Fragmento 2 Alfileres...

Soqui avanzaba a medio camino entre la mercería y la tienda por las calles que otros años empezaban a blanquearse. Venían desde Niebla con mulas grandes con los serones hasta arriba de aquellas piedras grises calcinadas en los hornos y que había que apagar y dejarlas morir. Al añadirle su justa cantidad de añil las fachadas adquirían un blanco que hería los ojos. Se procuraba que estuvieran listas para que en las fiestas del patrono en el mes de agosto relucieran con un blanco cegador. Este año la gente no había sido diligente y la mayoría de las casas no habían recibido su capa inmaculada. A ella le gustaba ir a la tienda de Socorro Picón, por lo que, a pesar de la situación que se vivía, gozaba yendo al recado porque podía disfrutar con la mezcla de olores de café, de las enormes bolas de anís, de bacalao y de la manteca colorada. 

―¿Dónde vas Soqui?

Celedonio, el hijo del que fue patrono de su padre estaba en la puerta de su bodega con una mano apoyada en el quicio de la puerta, la otra en un cuadril y con una pierna cruzada por delante de la otra en lo que parecía una pose estudiada y que a él se le antojaba una postura ideal y el sumun de la estética varonil. A Soqui le dio ganas de reírse a carcajadas, pero solo esbozó una abortada sonrisa. Celedonio se apercibió del detalle y su ánimo se encabritó, aunque intentó disimularlo. La gente lo consideraba un niñato inútil, un mequetrefe creído sin oficio ni beneficio. Su mejilla derecha estaba cruzada en diagonal por una cicatriz que su hermano, que estudiaba Derecho en la Universidad de Sevilla, le había hecho con un cristal cuando eran pequeños; pero que él, en un acto de fatua vanidad, presumía de que se la habían hecho con una navaja en una reyerta de la que había salido victorioso. Esto le daba un aspecto inquietante a su cara aniñada y pálida, de enfermo casi caquéctico, por eso había quien lo distinguía con el apodo del Escuchimizao. En el pueblo no gozaba de ninguna simpatía, ni entre su propia gente.

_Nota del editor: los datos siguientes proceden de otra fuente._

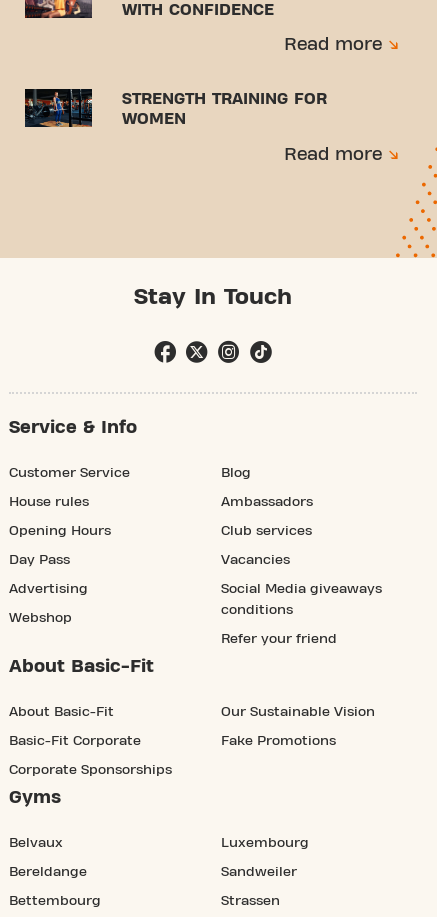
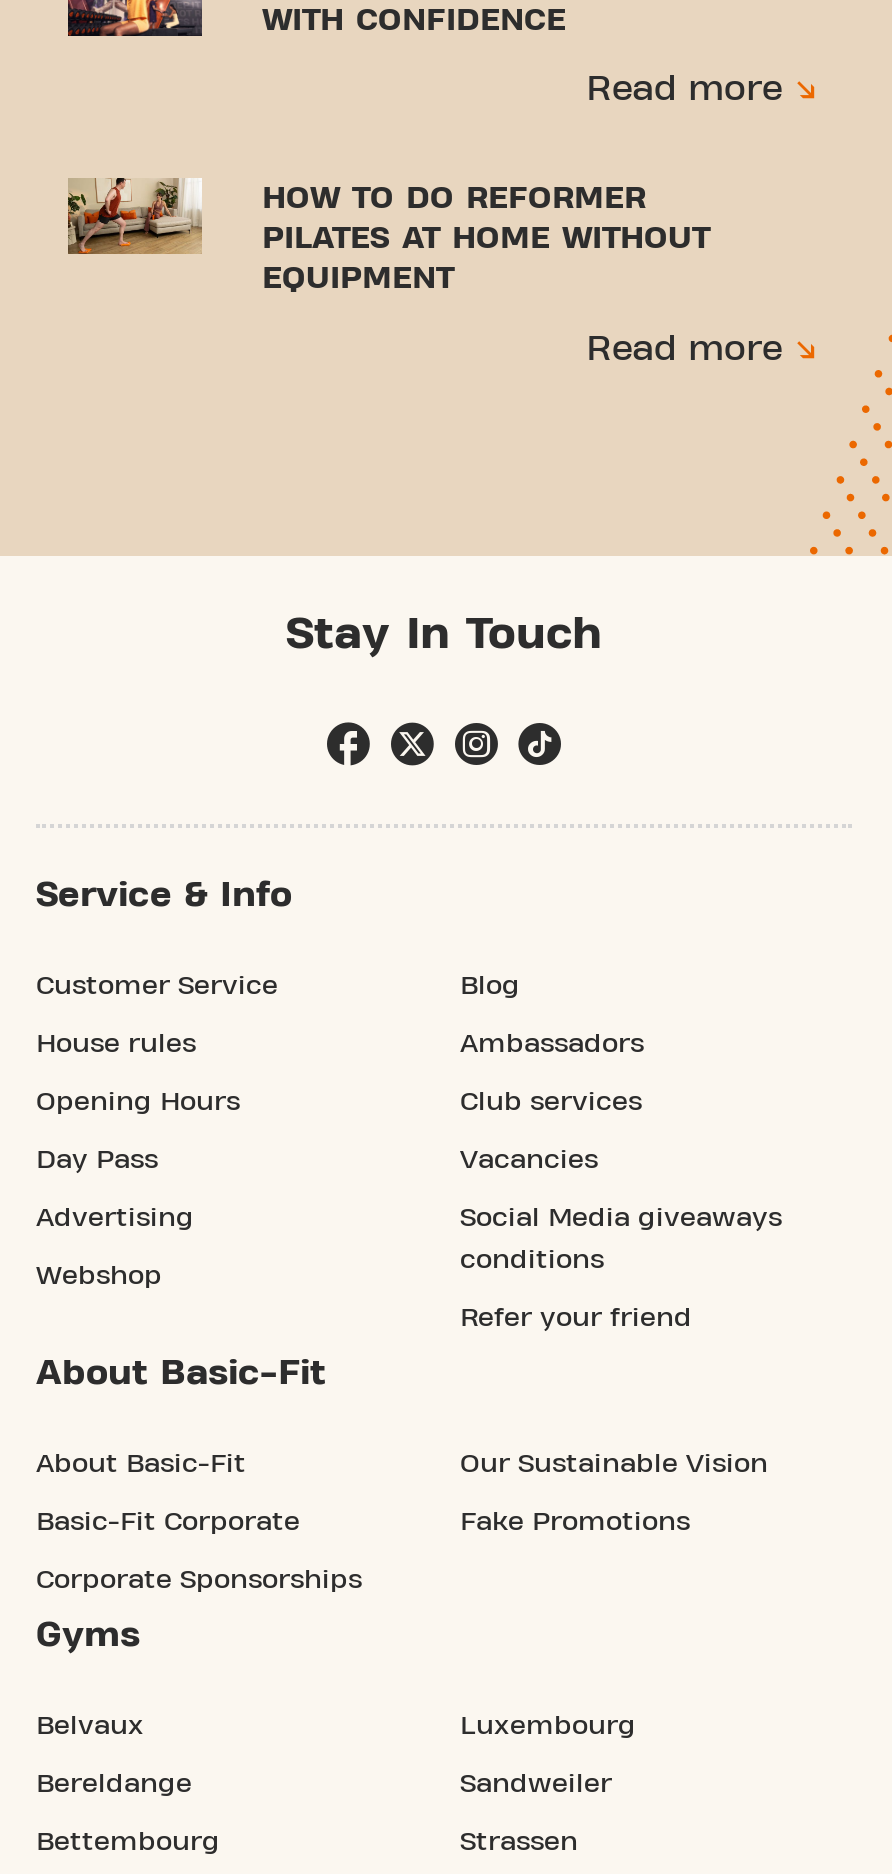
[24,88,327,128] [image] | STRENGTH TRAINING FOR | WOMEN -> [66,176,710,295] [image] | HOW TO DO REFORMER | PILATES AT HOME WITHOUT | EQUIPMENT

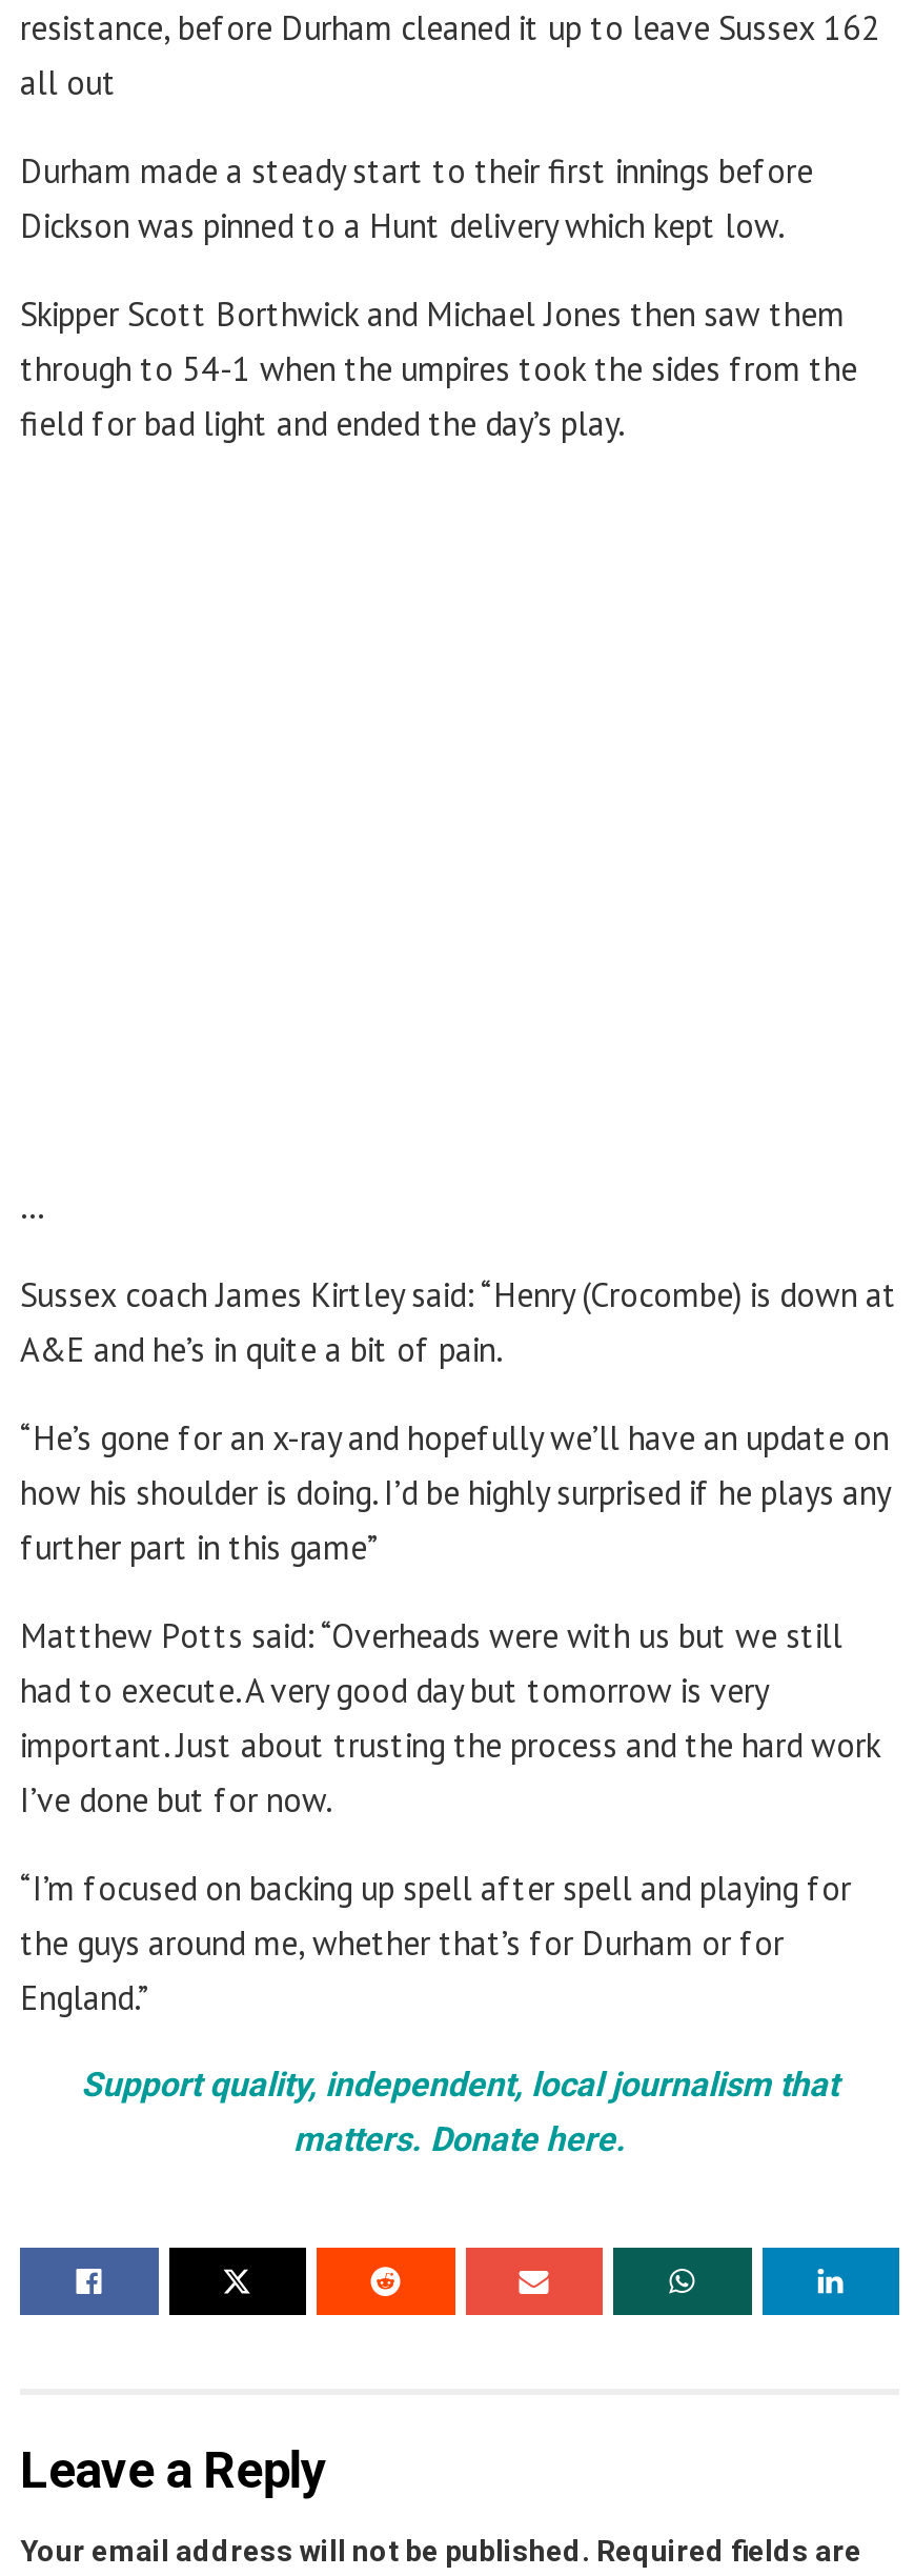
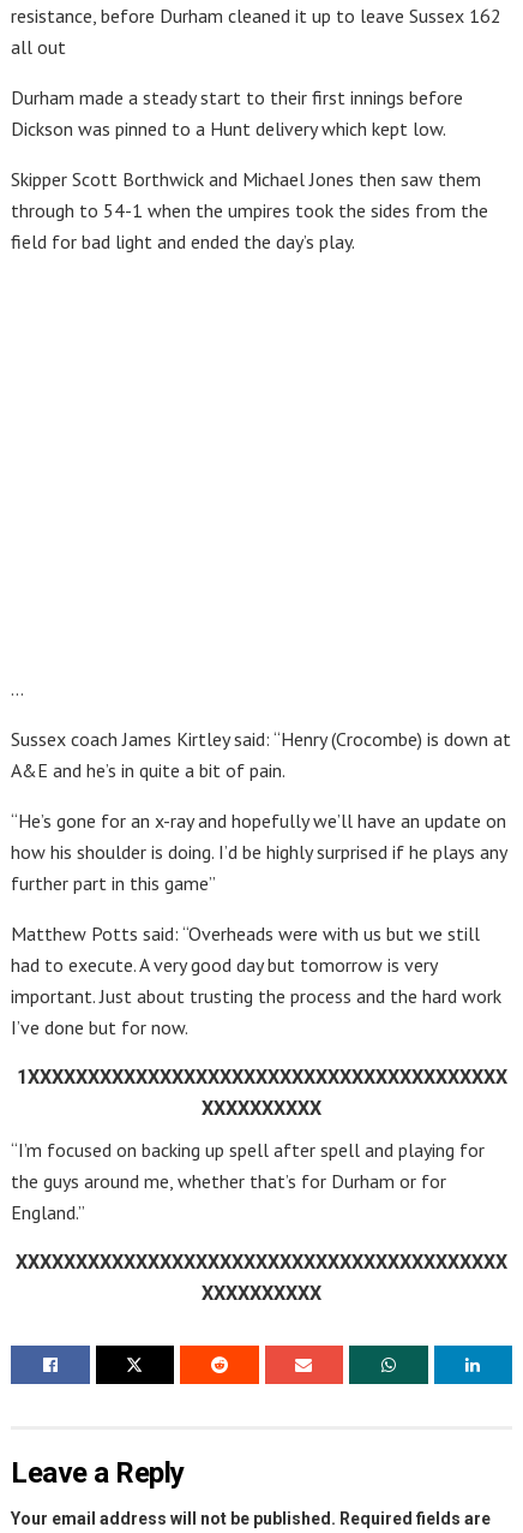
none -> [16,1066,507,1120] 1XXXXXXXXXXXXXXXXXXXXXXXXXXXXXXXXXXXXXXXX | XXXXXXXXXX
[81,2066,838,2160] Support quality, independent, local journalism that | matters. Donate here. -> [16,1251,507,1305] XXXXXXXXXXXXXXXXXXXXXXXXXXXXXXXXXXXXXXXXX | XXXXXXXXXX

―No tengo que darle explicaciones.

―Todos los rojos sois iguales. Por cierto, ¿desde cuándo tienes el mes? ¿Tu sangre es más roja que las demás? Tienes un buen culo y esas tetas no están nada mal. Estás bastante buena. ¿Te has lavado? Porque los rojos sois bastante guarros. Ven para aquí.

―¡Váyase a la…

Celedonio la cogió de un brazo y la arrastró hacia dentro. Ella intentó gritar pero él le tapó la boca y cerró la puerta. Sacó una pistola que tenía sujeta con el cinturón y cubierta por una sahariana de lino de color hueso, una prenda que solía usar todos los veranos, casi como un uniforme. La cogió por el cuello y la forzó a abrir la boca y le metió el cañón dentro. Ella braceaba y se resistía, pero la presión en su garganta la asfixiaba y pronto desistió. Sin apenas aliento se abandonó y temió lo peor.

―¿Te gusta tener cosas en la boca? ¿Sí?

Le metió la mano por debajo de la falda y le bajó las bragas. Él se bajó los pantalones. Soqui estaba aterrada, pero viendo a Celedonio con los pantalones en el suelo y con su minúscula hombría avergonzada le entraron ganas de reírse. Celedonio se sintió ridículo. Cogió la pistola por el cañón y le dio a Soqui un culatazo en la cara. Esta empezó a sangrar a chorros por la nariz.

―¡Márchate puta! ¡Bastarda! Tu madre también era puta. ¿Sabes? Todas las rojas sois putas. 

―Entérate, maricón: ni mi cuerpo ni yo te deseamos. Ninguna mujer lo hará. ¡Enfermo! ¡Inútil! ¡Escuchimizao!